2014年8月24日日曜日

松阪市中心部は意外に静かだった

 三重高校(私立。松阪市)が「夏の甲子園」の準決勝戦に勝利し、明日の決勝戦に進出することになりました。決勝進出は三重県勢として59年ぶりとなるということで、まさに快挙とよべると思います。
 わしは高校野球にはあまり関心がなく、したがって、最近はどんな高校が強いのか、どんな選手が注目されているのかといった知識はほとんどありません。
 しかし、わしが仄聞する限り、三重高校がここまで勝ち残るということ、つまり、優勝歴、準優勝歴のあるような強豪校と伍していけるような実力を備えているとして注目していた評論家、スポーツキャスターなどはあまり見かけなかったような気がします。
 もしそうだとすれば、このようなダークホース的な三重高校の活躍は小気味いいし、サッカーワールドカップで日本のスポーツジャーナリズムのレベルの低さが明らかになった中、高校野球ジャーナリズム(そんなのあるのかどうか知らないけど)も分析力はあまりパッとしないのだなあ、とあらためて思います。まあ、こういった番狂わせがあるから高校生の潜在力はすごいってことなのでしょう。

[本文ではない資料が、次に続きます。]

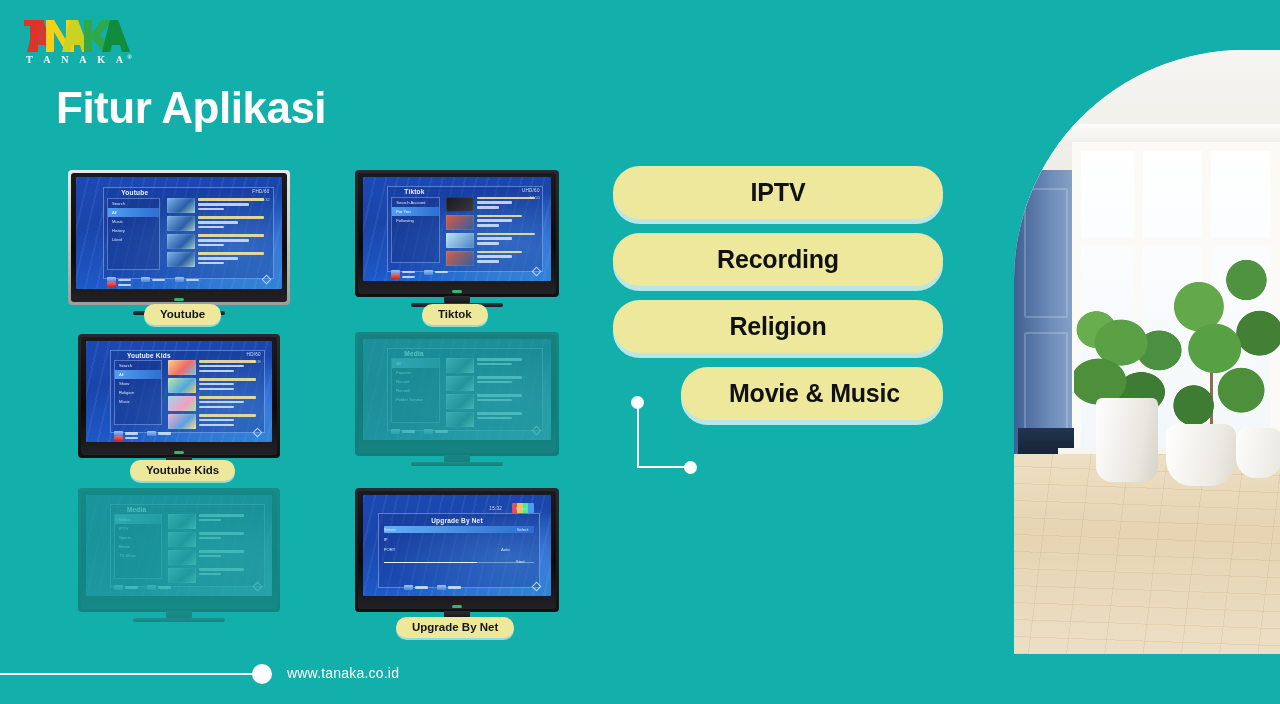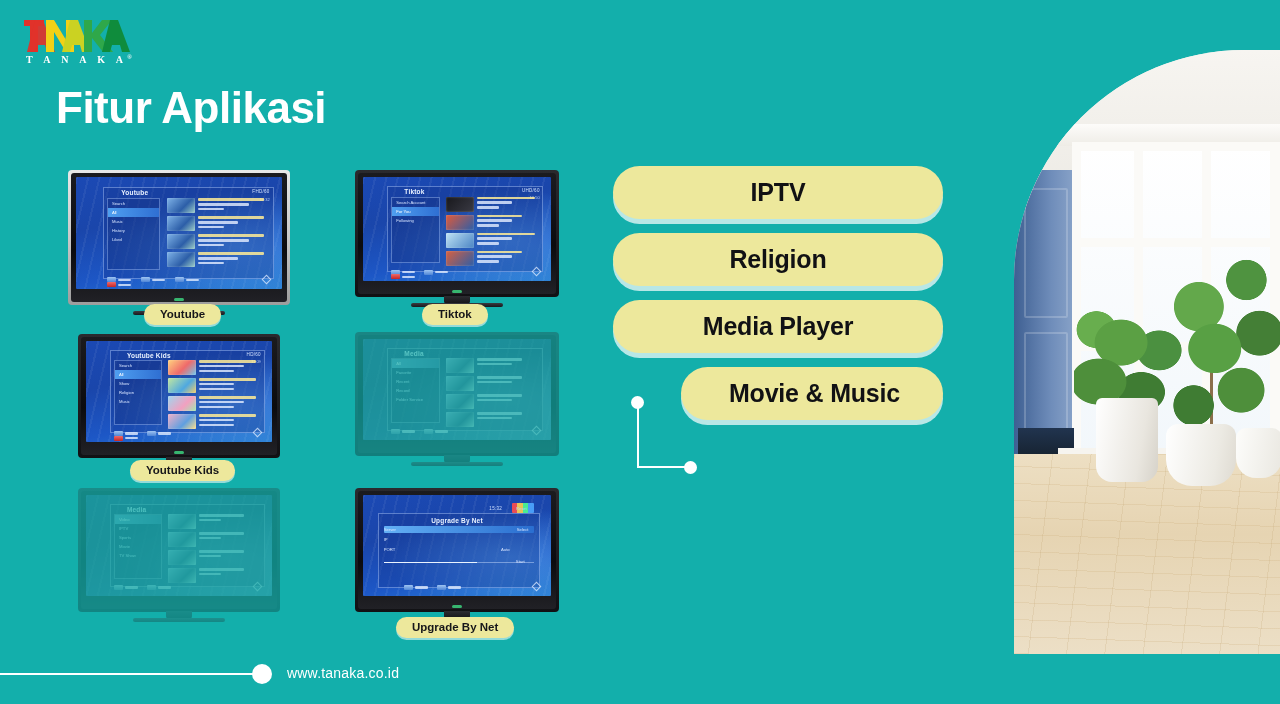"Recording" div.feature { html: none -> <div> <span>Recording</span> </div> }
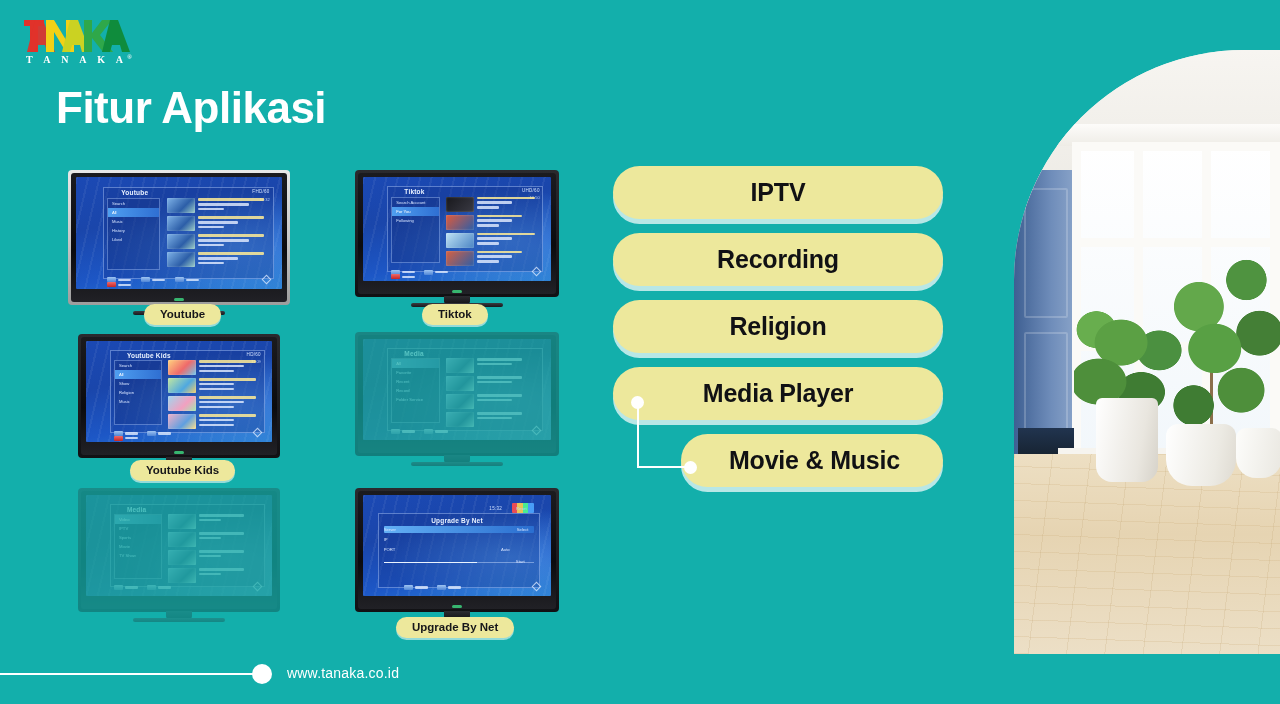"Media Player" div.feature { html: <div> <span>Media Player</span> </div> -> none }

 さて、今日は野暮用があって、お昼ごろに松阪市を通りがかりました。
 ここまで勝ち残ってくると、世間ではよく「パブリックビューイング」とかいう、大きなテレビの前にファンを集めて、そこで絶対に甲子園には届かない声援を画面に向かって叫ぶことで会場だけが一体となって盛り上がる、というパフォーマンスが開かれます。
 ちょうど日本文理高校戦が佳境に入っており、ひょっとして松阪市役所のロビーとかでやっているのではないかと思い、ちょっと市役所に立ち寄ってみました。

 しかし、市役所はこんな感じでした。



 まったく人けはなく、駐車場も半分くらい空いています。意外にも他府県ナンバーが多く、松阪市役所周辺は史跡である松阪城跡や御城番屋敷、松阪商人の館といった観光地が点在しているため、ここに車を止めて散策しているのだと思います。(これはわしにとって新しい発見でした。)

 仕方がないので、マニアの間では有名な松阪市の「借金時計」を見ていくことにしました。


 市役所正面玄関の左側に設置しているもので、松阪市の一般会計の市債残高が表示される電光掲示板です。

 一般会計とは、市役所が行っているさまざまな仕事、つまり、教育や福祉、公共施設の維持管理、道路や公園の建設や管理、産業の振興、文化の振興などなどの仕事に必要な予算を扱っている財布のことです。
 この財布は、市の税金によってと、地方交付税交付金のような財源によって賄われるのが正常な姿です。しかし、日本は諸外国に比して、住民の税負担は軽く、一方で受益は多いので ~これは住民自身がそのような政治家を選挙で選んでいるからです~ その差額は市債という市の借金によって宛がわれます。当然利息が付くので、元金を返済しない限り、借金の総額はどんどん膨らんでいき、つまりは借金のツケが将来の子や孫たちに付け回されていきます。
 このこと財政危機ともいうべき状況を「見える化」し、市民に認識してもらうために設置された由とうかがっています。

 ガラガラの日曜日の市役所前駐車場。いるのはわしただ一人でした。
 見ていると、現時点で借入残高は489億7千万円もあるので、借金時計は1秒ごとに、90円くらいづつ残高が増えていきます。
 三重高校の選手たちのうち何人が、将来松阪市内で就職したり起業したりして市に納税する立場になるかはわかりませんが、総人口も労働生産年齢人口も減っていく中で、将来の市民一人あたりの借金額は、今の額より、もっともっと増えているはずです。

(三重高校のパブリックビューイングは、松阪市役所からすぐ近くの松阪市産業振興センターで開かれており、多くの市民が集っていたそうです。しかし、よいほモール、日野町、愛宕町に至る松阪市の中心市街地商店街は、あんまり高校野球では盛り上がっている感じではありませんでした。)
 

2 件のコメント:

匿名 さんのコメント...

三重高校、惜しくも準優勝!
マームかどこで準優勝セールやっているのでしょうか。

半鷲(はんわし) さんのコメント...

 準優勝セールはよくわかりませんが、明日(8月26日)に松阪市役所で行われる甲子園準優勝報告会は市HPに告知が載っています。